Tony found Lila exactly where he expected, looking over magazines with Cassie. The older girl still had her ice pack for her torn hip flexor next to a stack of Teen Vogue, Popular Science, and National Geographic issues. “Lila, a word.”

Lila stood up, shoulders set with resistance and anger, her mouth a tight line. “I’m coming.”

Tony waited until they were in her room to start. “I got a call from your teacher. What do you have to say for yourself?”

“They called me a hick! They said gross things about you! They talked shit about me and Cassie!”

“You are grounded! FRIDAY! Lila Barton can only access the educational routines on the tower systems. And you are very lucky that’s all I’m doing, young lady.” Tony took off his sunglasses, glaring. “You could have seriously hurt those boys.”

“They deserved it!”

“They deserved to be disciplined by the school and lectured by their parents and teachers. ‘I wish you’d shut up,’ is not the way to handle this.” 

Balling her hands into fists, Lila glared up at him. 

“You could have killed them, Lila.” Tony said more quietly.

She looked away and started to cry.

Tony stood helplessly for a moment and then pulled her into a hug. She was still tense with anger so he didn’t try to do more, just sighed and waited. A dozen projects flashed through his mind as he waited. He calculated and made extremis notes to FRIDAY to keep his mouth from running.

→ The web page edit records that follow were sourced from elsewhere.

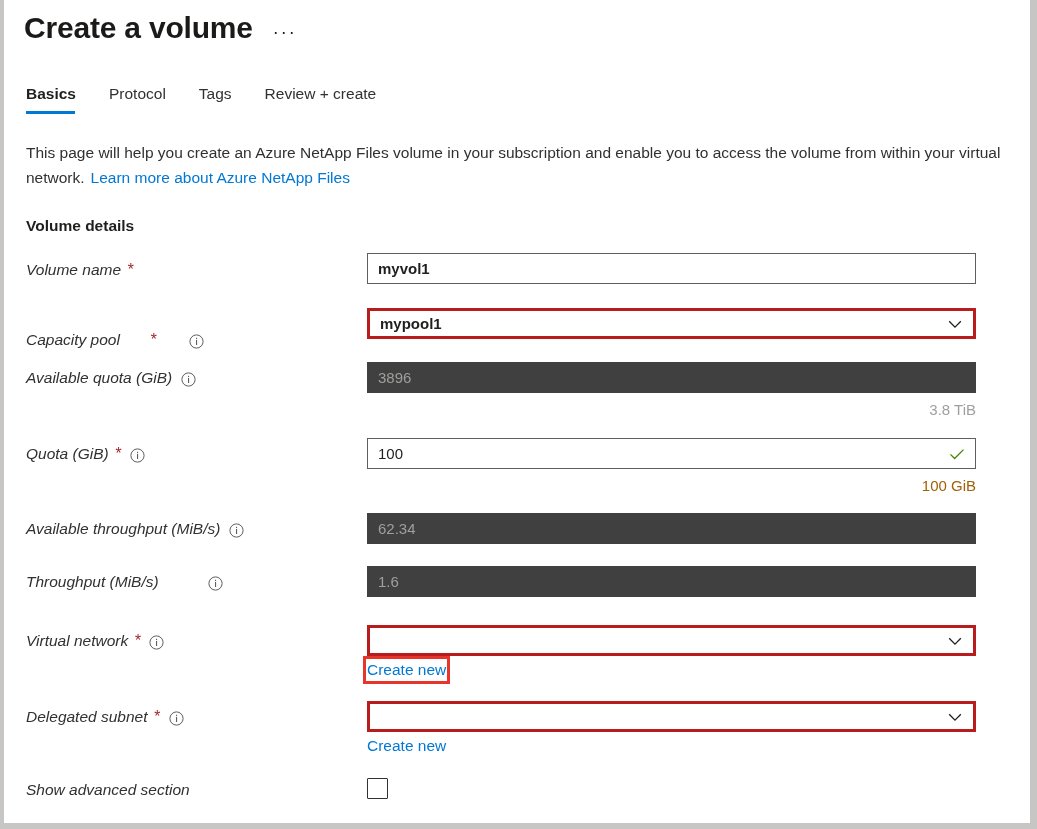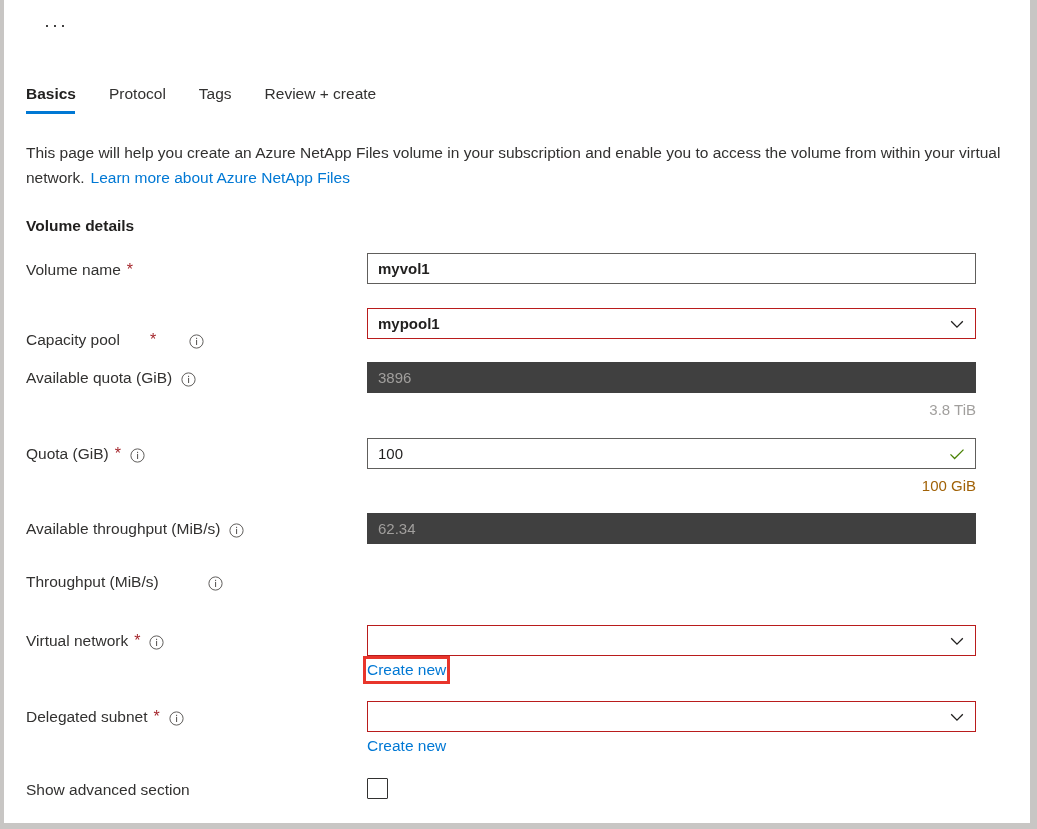"Create a volume" div.page-title { html: none -> <div>Create a volume</div> }
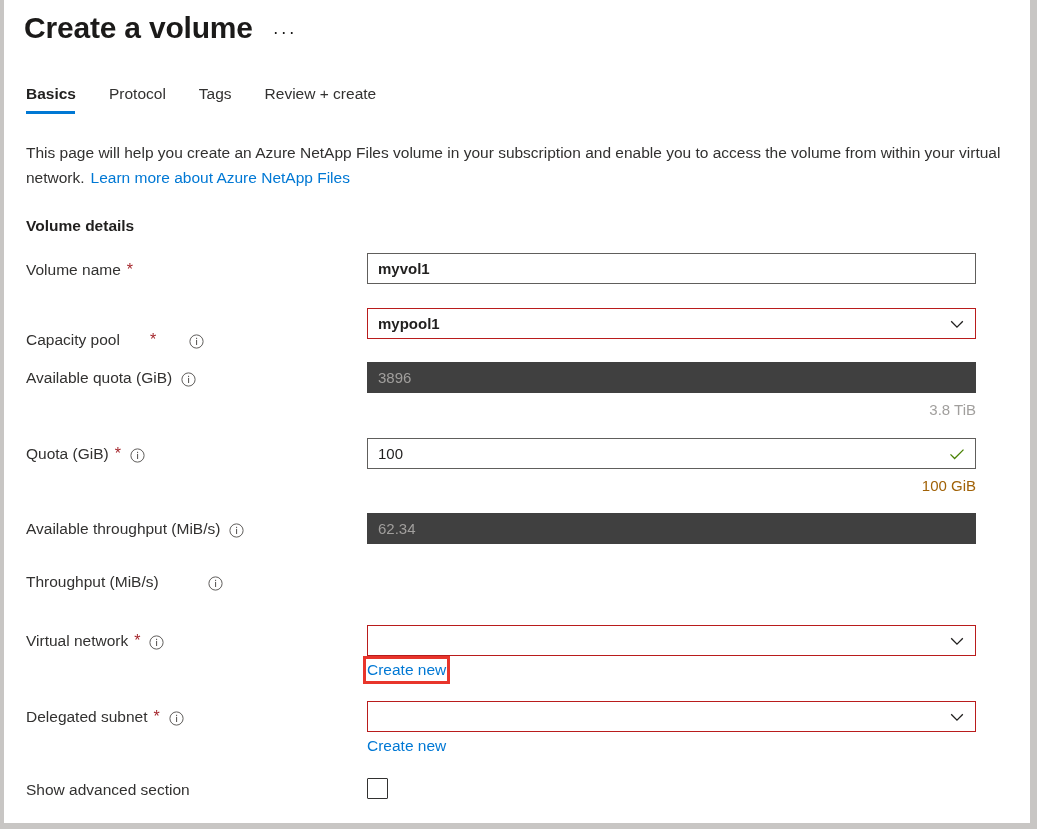"Volume name" .label { font-style: none -> italic }
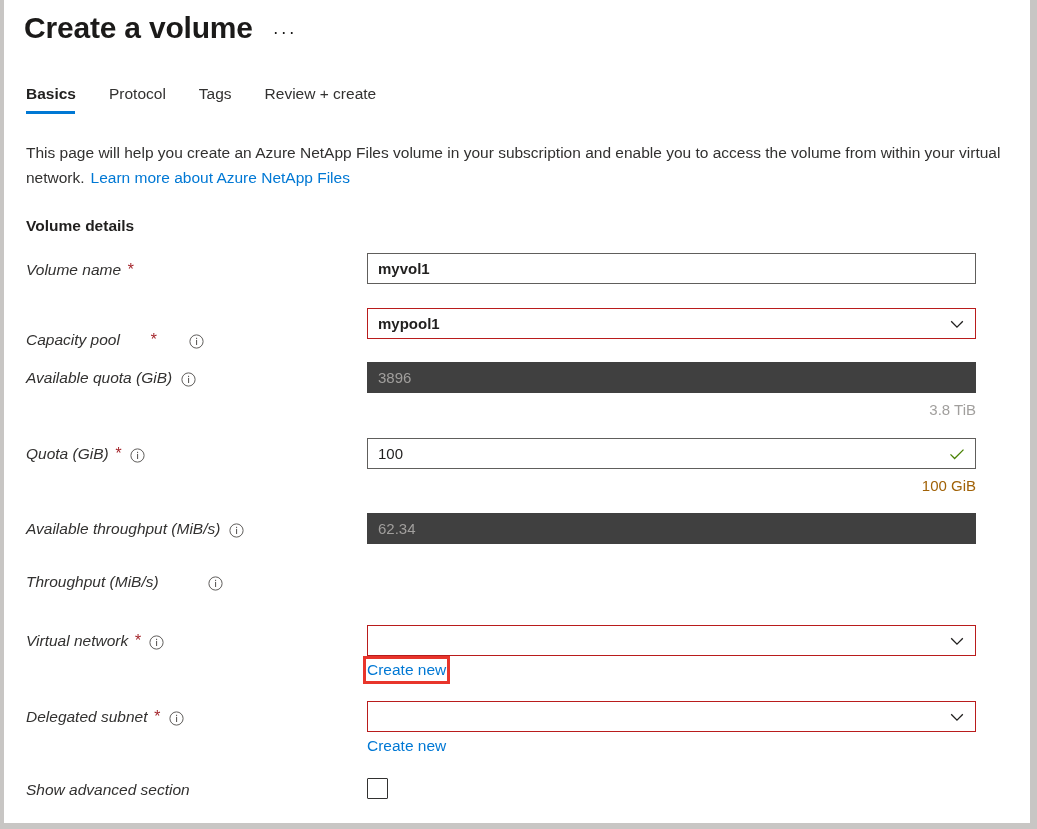"mypool1" .dropdown { border: 1px solid #b91c1c -> 3px solid #b91c1c }
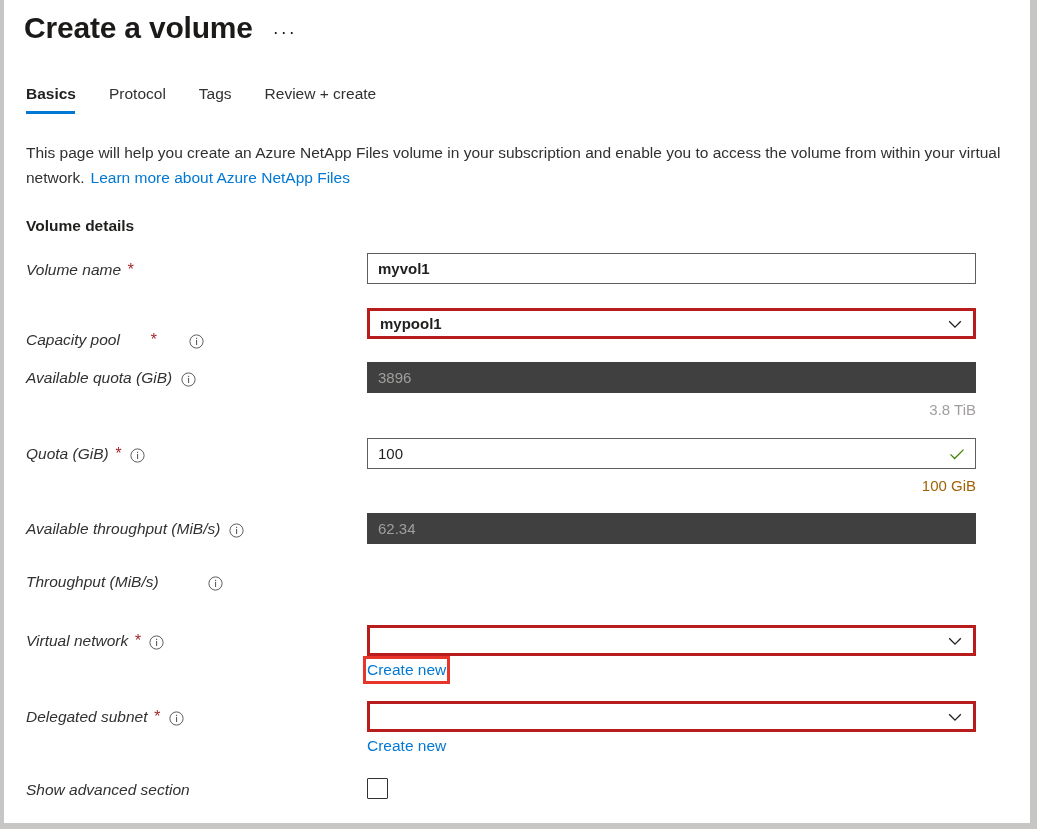"1.6" div.control { html: none -> <div> <div>1.6</div> </div> }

“You didn’t hear what they said about you,” she said finally.

“I don’t need to. You know why? They don’t know me. Anything they have to say is about them, not me.” Tony held her out, hands on her shoulders. “Who are these boys to you? Does their opinion matter or is it just that they were insulting us?”

“Insulting.”

“Why does it matter? People say gross things everyday. It doesn’t hurt me, I never even hear most of it.”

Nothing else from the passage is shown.